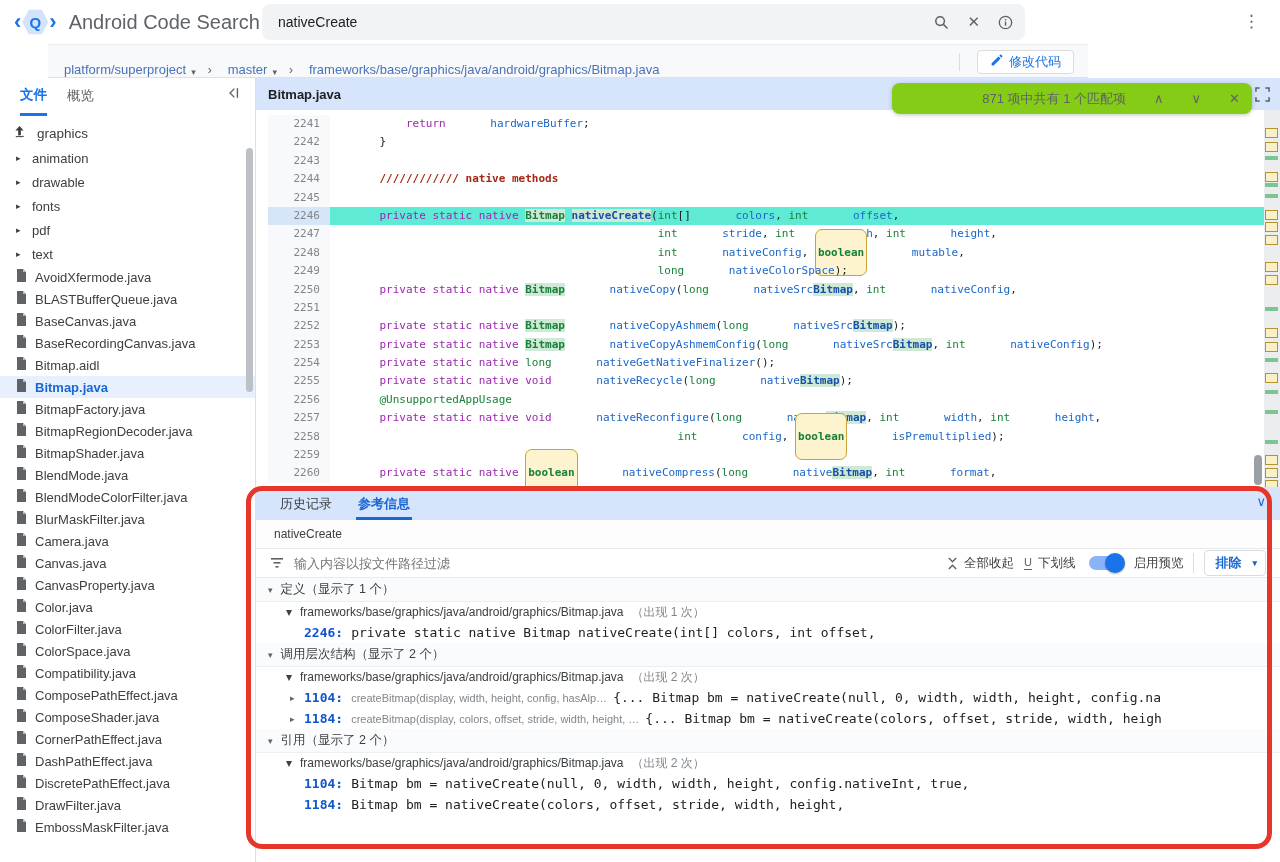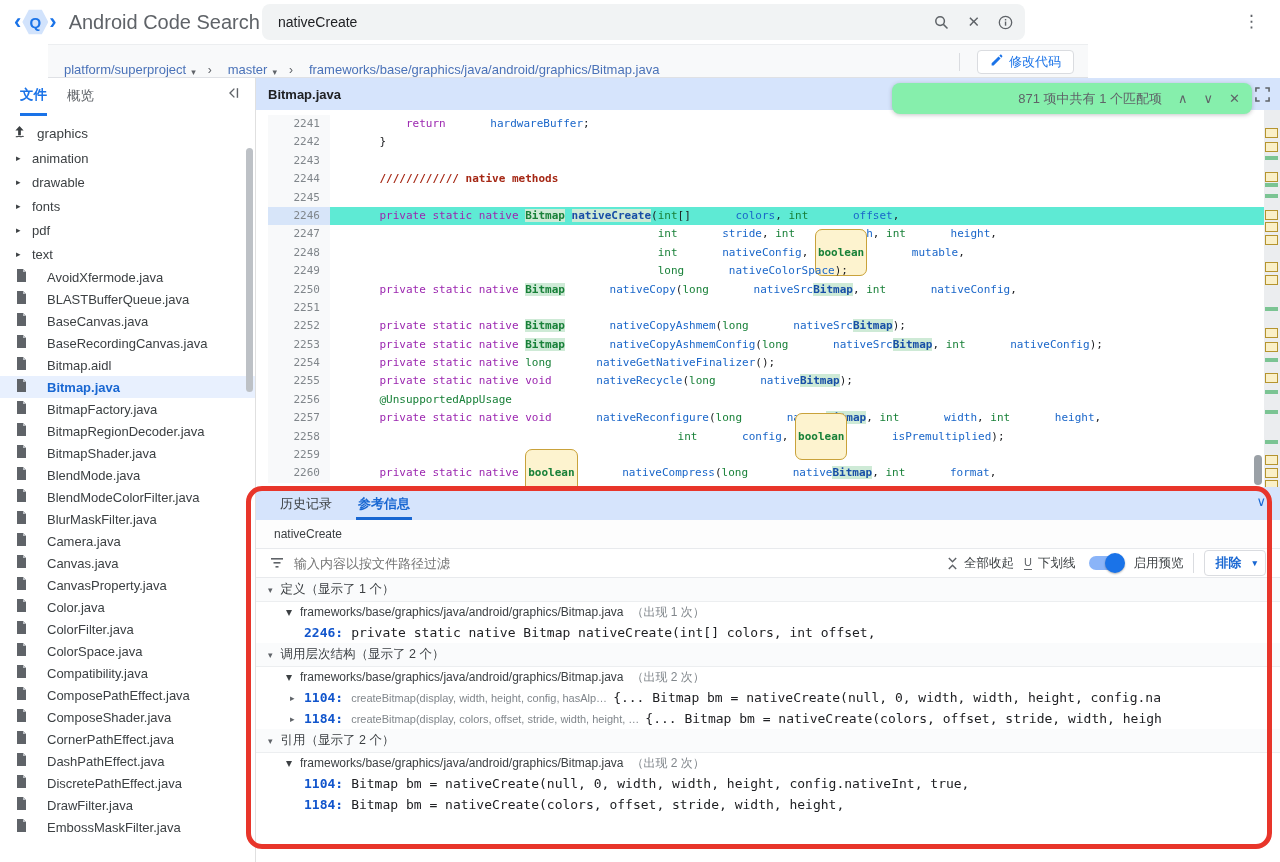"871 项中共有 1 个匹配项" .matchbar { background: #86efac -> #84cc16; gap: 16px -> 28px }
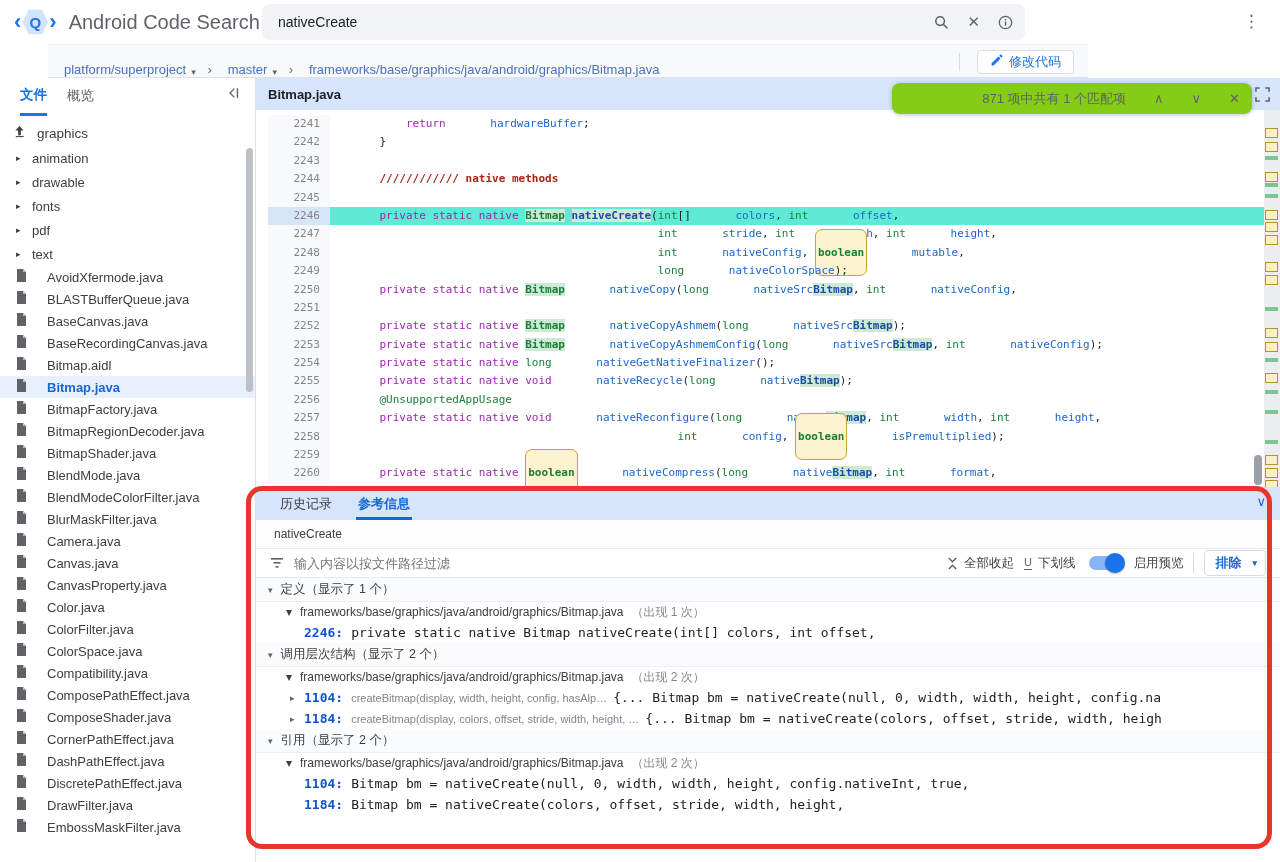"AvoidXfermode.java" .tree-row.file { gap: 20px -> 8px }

------------------------------

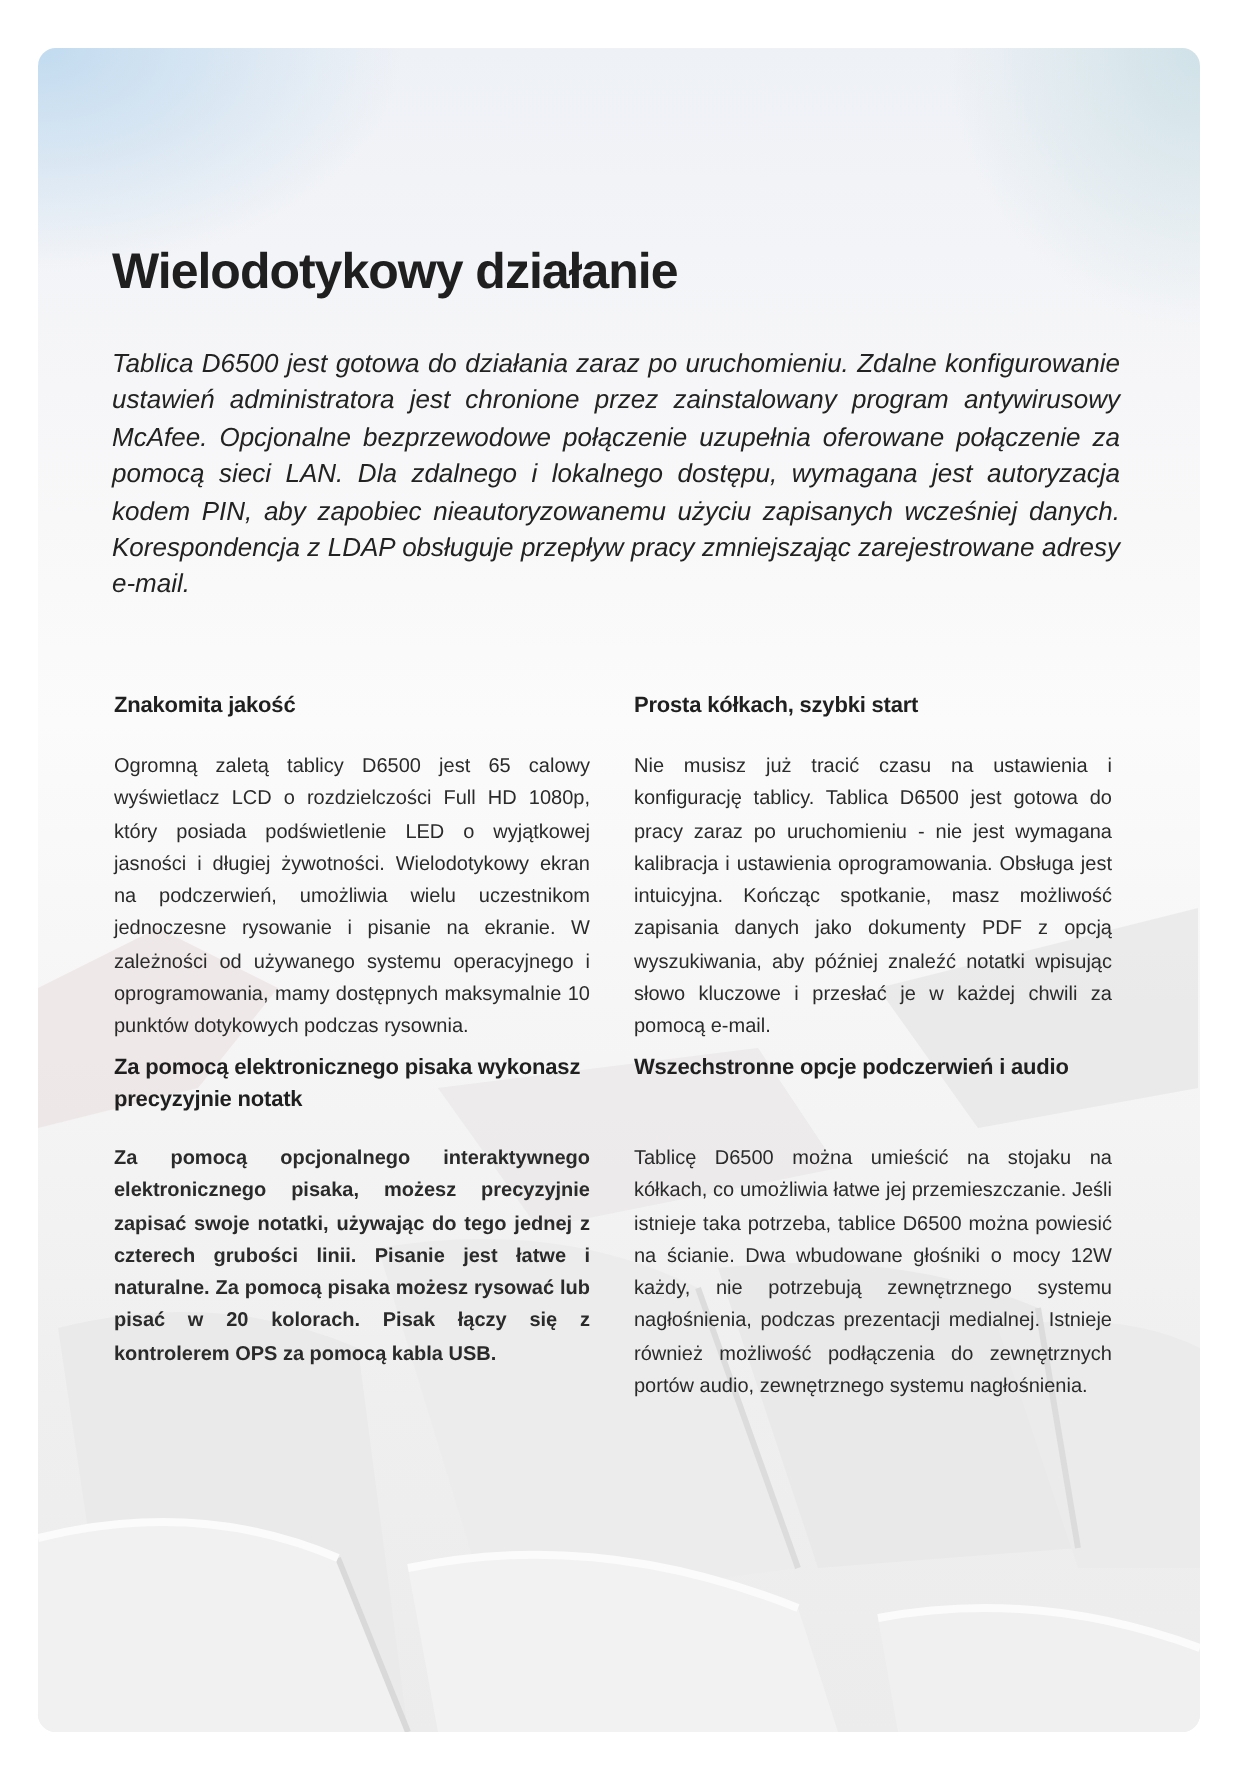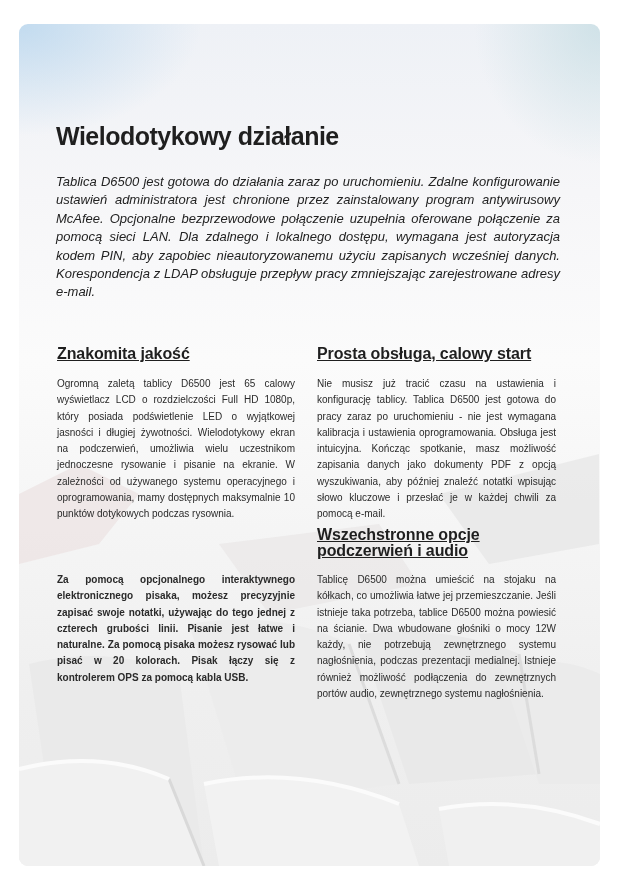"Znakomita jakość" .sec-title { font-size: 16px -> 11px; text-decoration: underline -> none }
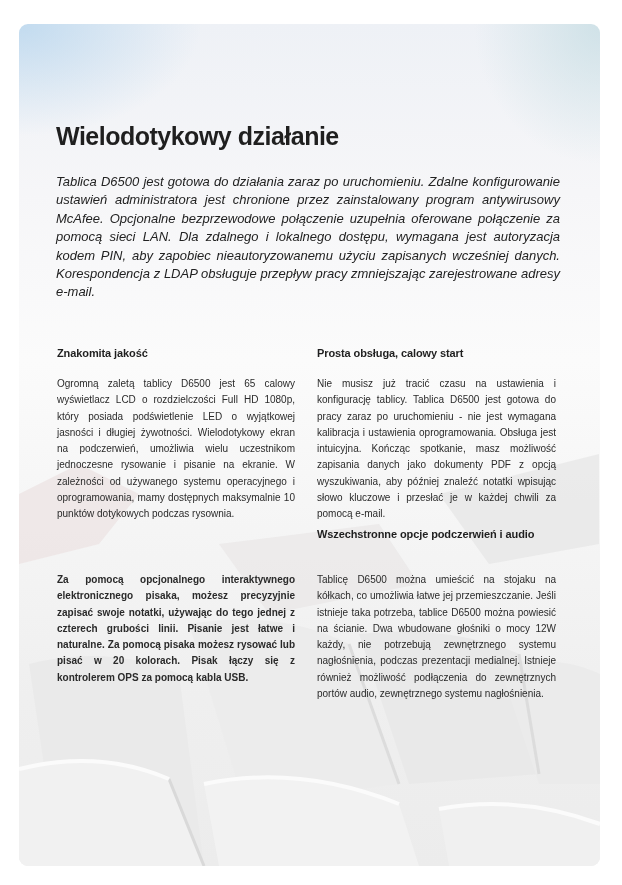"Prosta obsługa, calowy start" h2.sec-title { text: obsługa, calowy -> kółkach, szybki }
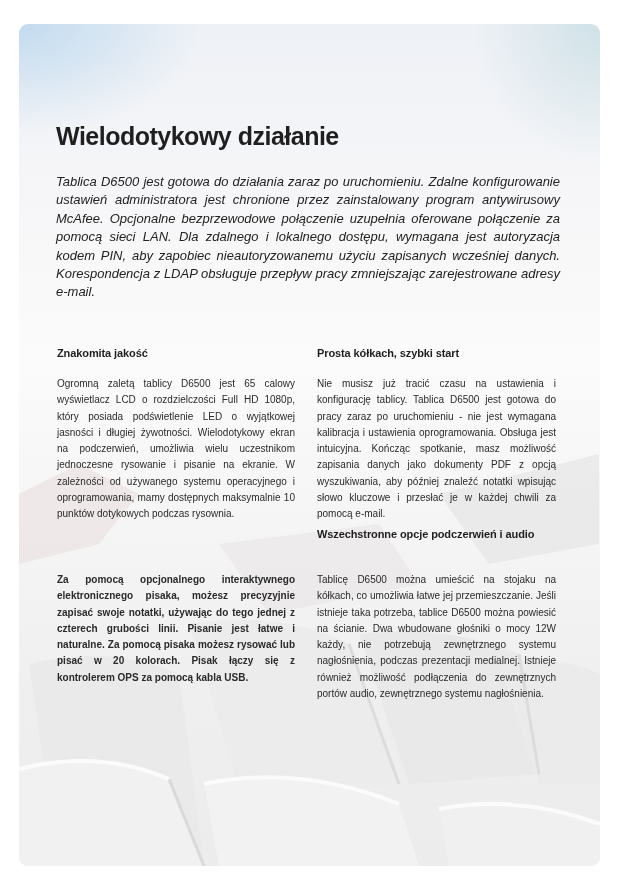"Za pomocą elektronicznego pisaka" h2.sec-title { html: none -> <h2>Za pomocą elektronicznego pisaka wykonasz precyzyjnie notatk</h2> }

------------------------------

Work instructions »
Nothing outside the stretch above, from the line with "font-size: 16px ->" through the line with "html: none ->", is set down. Transcribe that stretch exactly, ends included, but not its pictures.

Result »
"Znakomita jakość" .sec-title { font-size: 16px -> 11px; text-decoration: underline -> none }
"Prosta obsługa, calowy start" h2.sec-title { text: obsługa, calowy -> kółkach, szybki }
"Za pomocą elektronicznego pisaka" h2.sec-title { html: none -> <h2>Za pomocą elektronicznego pisaka wykonasz precyzyjnie notatk</h2> }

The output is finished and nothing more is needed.